TITLE:
Segmental arterial mediolysis, reparative phase: An analysis and case report showing conversion to fibromuscular dysplasia with renal infarction
AUTHORS:
Richard E. Slavin, Julian del Cerro Gonzalez, Jose Manuel Machin, Angel Robles, Rita Maria Regojo, Marie Luisa Diez
KEYWORDS:
Segmental Arterial Mediolysis; Fibromuscular Dysplasia; Ritodrine; Renal Infarcts; Dissecting Hematoma; Intestinal Angina; Endothelin-1; Bosentem
JOURNAL NAME:
World Journal of Cardiovascular Diseases,
Vol.4 No.2,
February
13,
2014
ABSTRACT:
Segmental arterial mediolysis (SAM), an uncommon arteriopathy putatively caused by norepinephrine released by alpha-1 adrenergic agonists or some Beta-2 agonists capable of
releasing norepinephrine from the peripheral
sympathetic nervous system potentially can present ischemic and organ
injury symptoms caused by sequelae created in its reparative phase in lieu of
catastrophic hemorrhages announced in its injurious phase. The case documents
this presentation—the patient presenting renal
infarcts and ischemic lesions causing abdominal angina, hypertension and
a nephrectomy event developing 10 years after prolonged ritodrine treatment for
premature labor. This agent may have directly caused SAM or sensitized the patient
to agonists causing SAM encountered at a latter date. A variety of lesions
derived from injurious phase arterial injuries characterize reparative phase
SAM. All were encountered in a hilar branch of the resected renal artery.

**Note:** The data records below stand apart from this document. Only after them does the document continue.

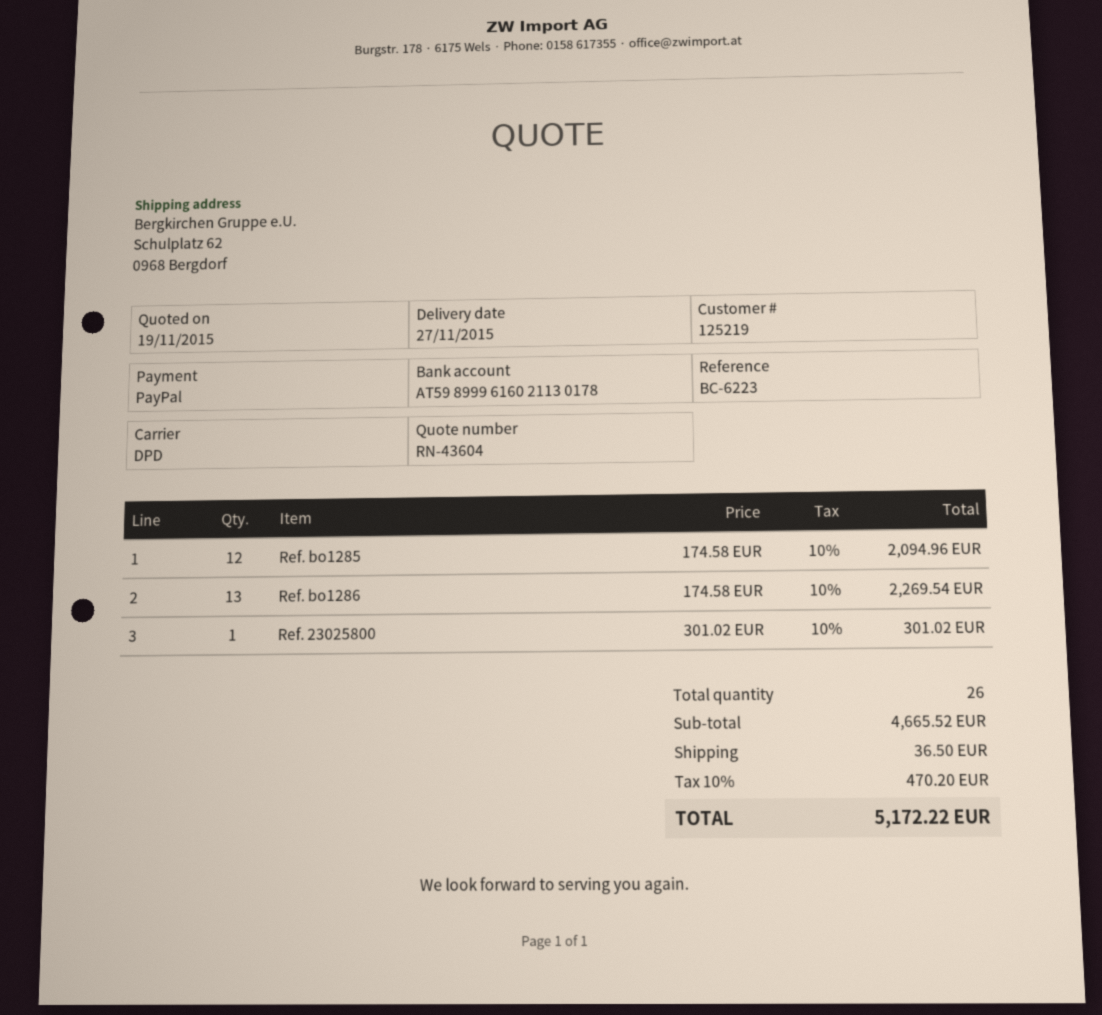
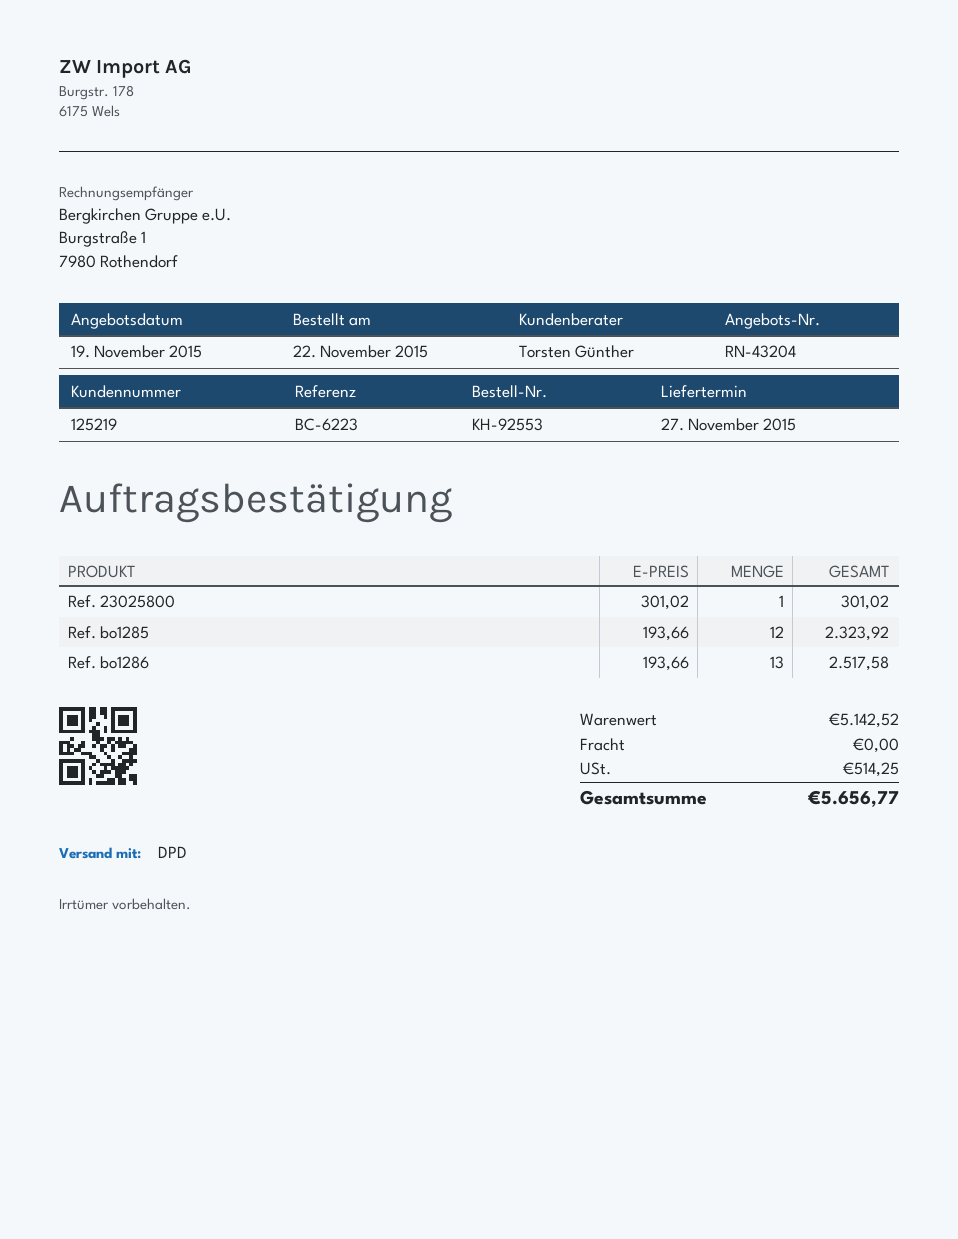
quote number: RN-43604 -> RN-43204
Ref. bo1285: 12 x 174.58 = 2094.96 -> 12 x 193.66 = 2323.92
Ref. bo1286: 13 x 174.58 = 2269.54 -> 13 x 193.66 = 2517.58
subtotal: 4665.52 -> 5142.52
shipping: 36.50 -> 0.00
tax: 470.20 -> 514.25
total: 5172.22 -> 5656.77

These
included side-by-side sequela aneurysms grossly forming a large fusiform
aneurysm, granulation tissue filling adventitial medial tear spaces in which a
dissecting hematomas developed, medial muscle loss centered to the outer media
repaired with fibrous tissue, arterial stenosis created by reparative intimal
plaques, and arterial thrombo-embolism. These lesions were mirrored in
accompanying radiologic studies. The accompanying renal vein exhibited changes
consistent with repair of the spastic venous angiopathy that often accompanies
abdominal SAM. This angiopathy, putatively induced by Endothelin-1, suggested
that this agent played a role in the genesis of the arterial lesions. Angiographic
resolution of non-treated sequelae occurred in 5 months either spontaneously or
due to treatment with bosentem. Conclusions:
The histologic and angiographic changes demonstrate that the clinical
onset of reparative SAM may be significantly delayed to produce ischemic
lesions, renal infarction and in this case report, medial fibromuscular
dysplasia in the hilar branch of the renal artery.